__TASK DESCRIPTION__. Across the whole listing, copy out every line that includes the string "solid".

__MATERIAL PROVIDED__.
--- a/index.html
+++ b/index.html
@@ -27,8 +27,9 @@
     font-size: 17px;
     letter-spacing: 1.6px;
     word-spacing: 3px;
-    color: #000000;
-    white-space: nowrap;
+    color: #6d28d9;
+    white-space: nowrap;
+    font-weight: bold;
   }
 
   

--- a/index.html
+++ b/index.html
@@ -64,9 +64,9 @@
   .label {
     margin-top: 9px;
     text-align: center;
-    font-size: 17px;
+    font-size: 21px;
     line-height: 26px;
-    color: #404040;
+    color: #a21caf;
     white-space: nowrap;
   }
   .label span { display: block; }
* * *
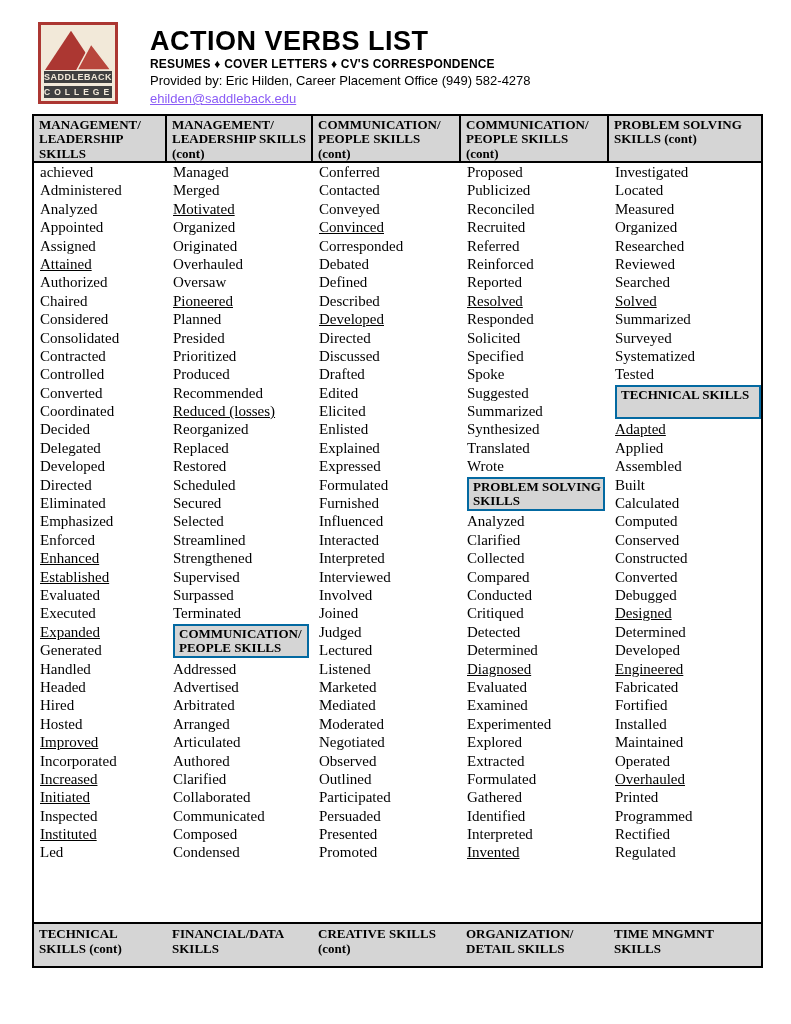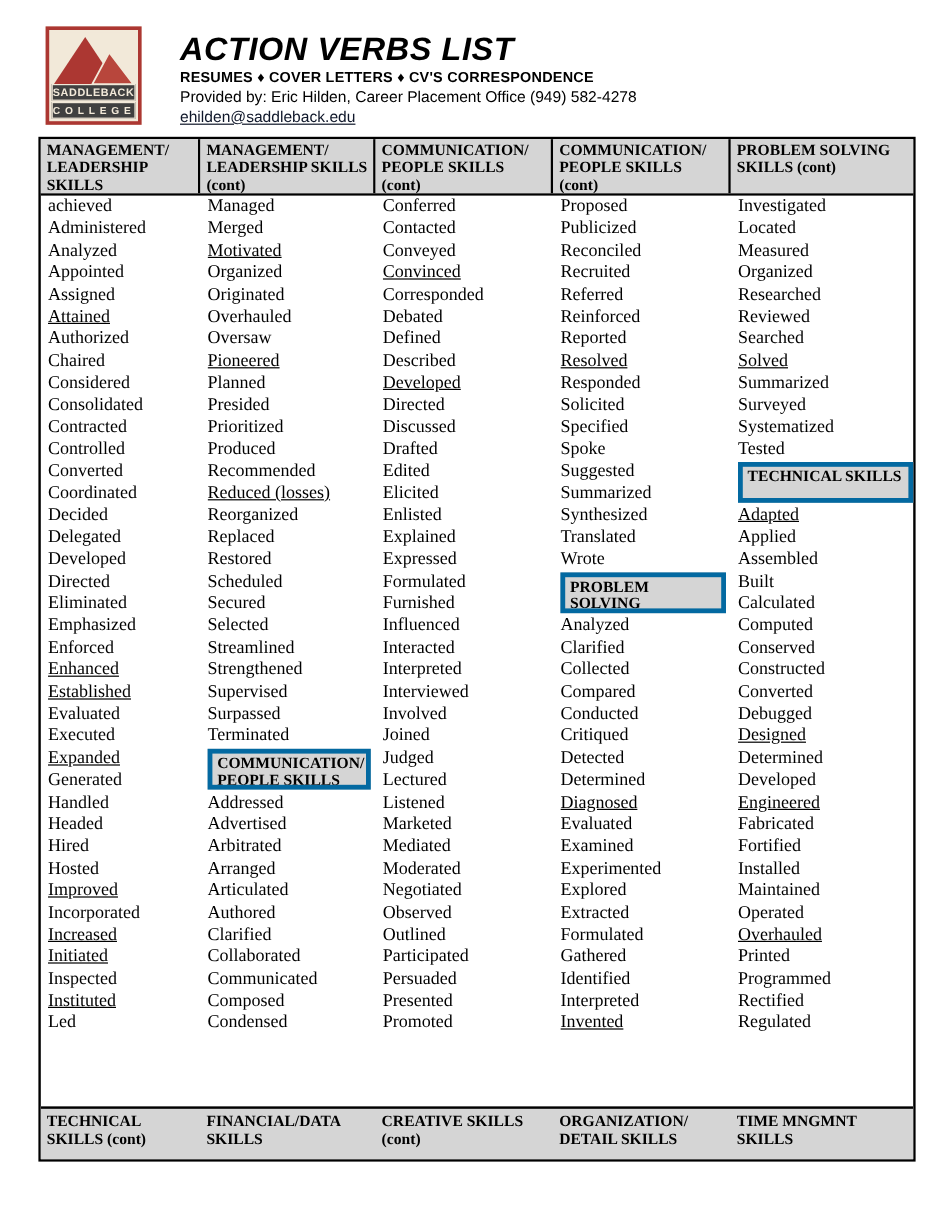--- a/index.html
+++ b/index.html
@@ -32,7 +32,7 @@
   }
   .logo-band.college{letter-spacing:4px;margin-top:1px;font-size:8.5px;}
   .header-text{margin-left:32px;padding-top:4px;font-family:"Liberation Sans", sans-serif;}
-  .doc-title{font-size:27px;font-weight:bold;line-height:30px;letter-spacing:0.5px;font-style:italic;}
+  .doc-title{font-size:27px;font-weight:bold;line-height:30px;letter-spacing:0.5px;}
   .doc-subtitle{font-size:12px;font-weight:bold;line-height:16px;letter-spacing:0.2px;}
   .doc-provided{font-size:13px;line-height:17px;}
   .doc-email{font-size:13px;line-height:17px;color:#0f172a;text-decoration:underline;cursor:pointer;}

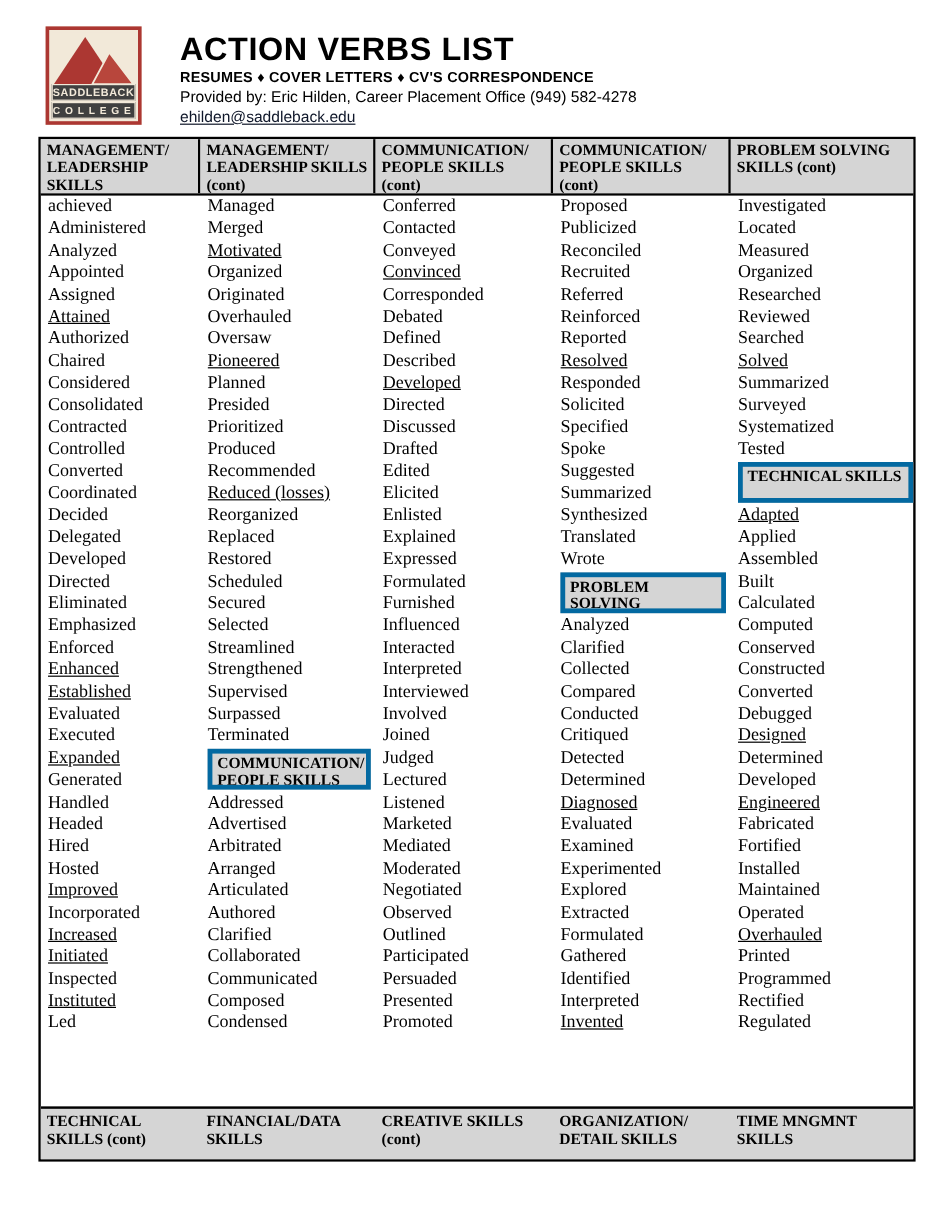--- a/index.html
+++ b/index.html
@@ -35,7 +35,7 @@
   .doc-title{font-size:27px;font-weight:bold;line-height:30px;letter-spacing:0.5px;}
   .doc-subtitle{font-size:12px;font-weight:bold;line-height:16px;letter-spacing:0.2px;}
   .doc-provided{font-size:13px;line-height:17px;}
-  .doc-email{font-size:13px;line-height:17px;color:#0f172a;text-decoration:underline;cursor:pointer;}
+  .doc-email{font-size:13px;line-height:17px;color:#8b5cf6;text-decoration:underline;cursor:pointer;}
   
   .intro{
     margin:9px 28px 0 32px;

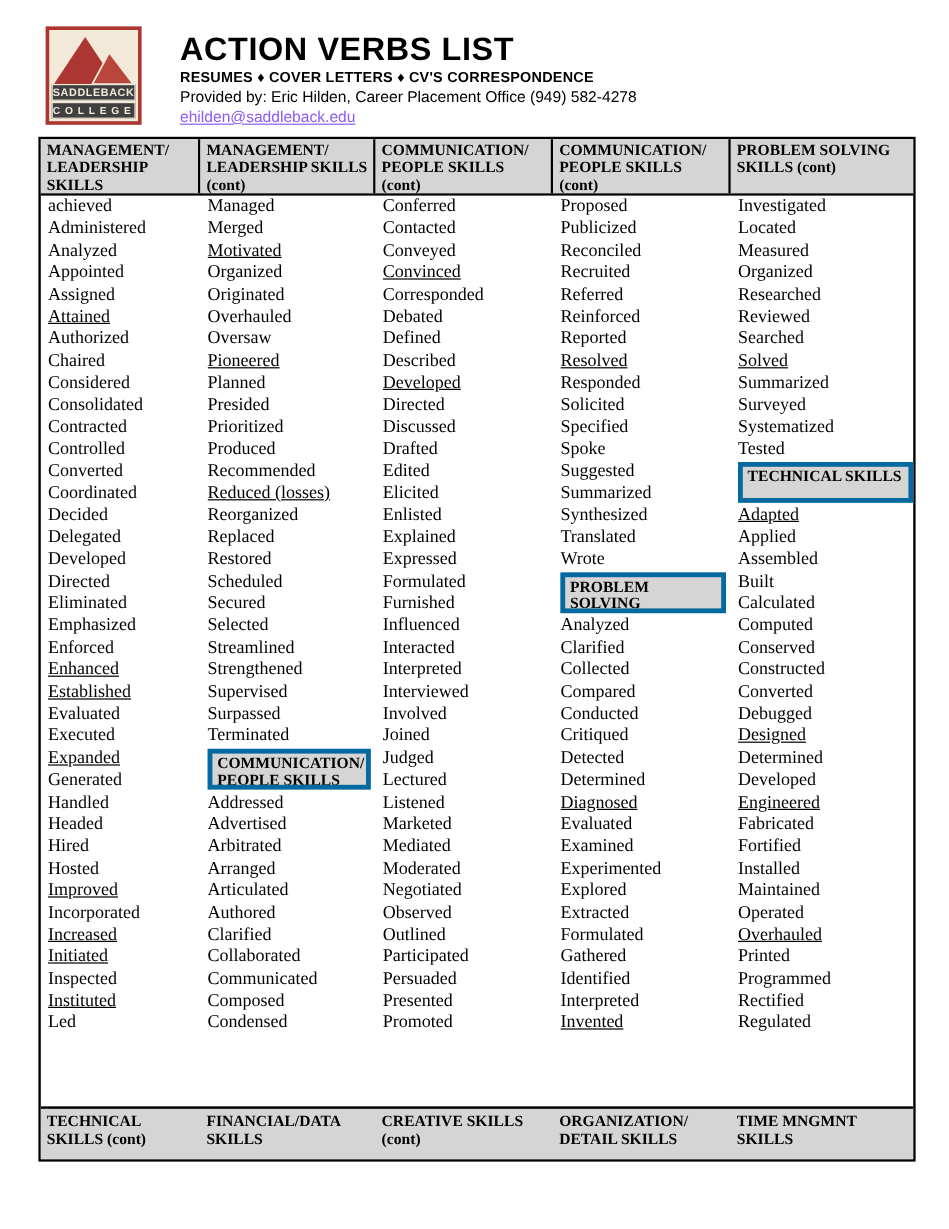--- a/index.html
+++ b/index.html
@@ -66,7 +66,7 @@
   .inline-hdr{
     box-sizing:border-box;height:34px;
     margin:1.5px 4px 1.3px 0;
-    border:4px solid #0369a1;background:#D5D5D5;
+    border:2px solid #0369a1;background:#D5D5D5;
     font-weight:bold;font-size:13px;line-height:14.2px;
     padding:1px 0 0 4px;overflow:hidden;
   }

__TASK SOLUTION__.
-    border:4px solid #0369a1;background:#D5D5D5;
+    border:2px solid #0369a1;background:#D5D5D5;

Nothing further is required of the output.